DATASET EXTRACT
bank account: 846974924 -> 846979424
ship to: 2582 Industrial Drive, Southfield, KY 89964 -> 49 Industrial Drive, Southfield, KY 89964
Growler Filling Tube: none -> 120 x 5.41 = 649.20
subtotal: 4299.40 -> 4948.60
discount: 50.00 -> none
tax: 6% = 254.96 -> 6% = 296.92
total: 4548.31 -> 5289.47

...

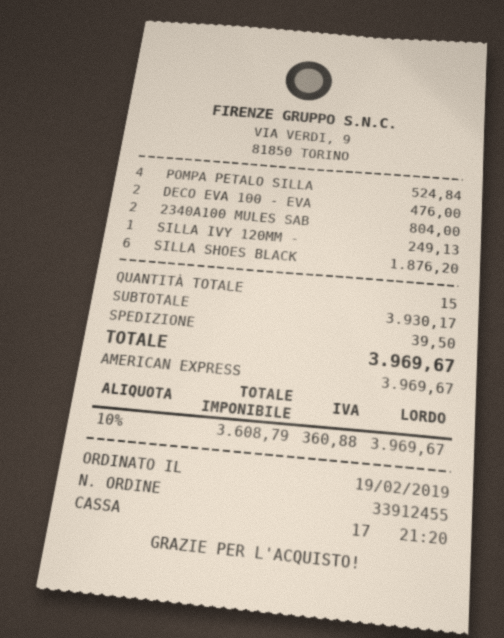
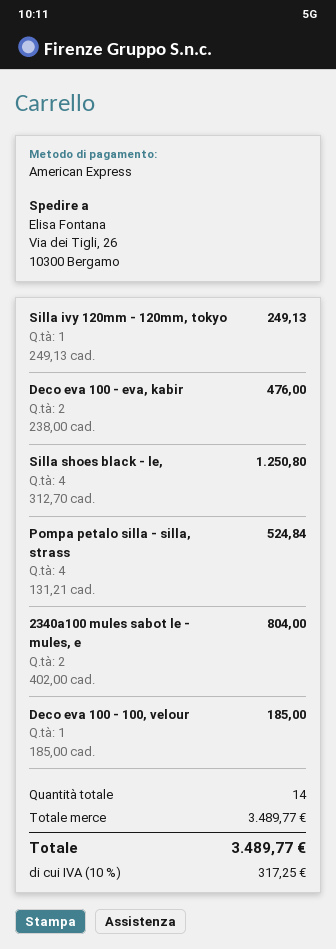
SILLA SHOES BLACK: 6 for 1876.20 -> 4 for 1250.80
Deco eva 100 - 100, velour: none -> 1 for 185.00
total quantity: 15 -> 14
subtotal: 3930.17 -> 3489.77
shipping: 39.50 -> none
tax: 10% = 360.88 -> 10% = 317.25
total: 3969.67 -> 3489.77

ASSIGNMENT
Would you show each line of the listing above that has the string "subtotal"?

FINISHED EXERCISE
subtotal: 4299.40 -> 4948.60
subtotal: 3930.17 -> 3489.77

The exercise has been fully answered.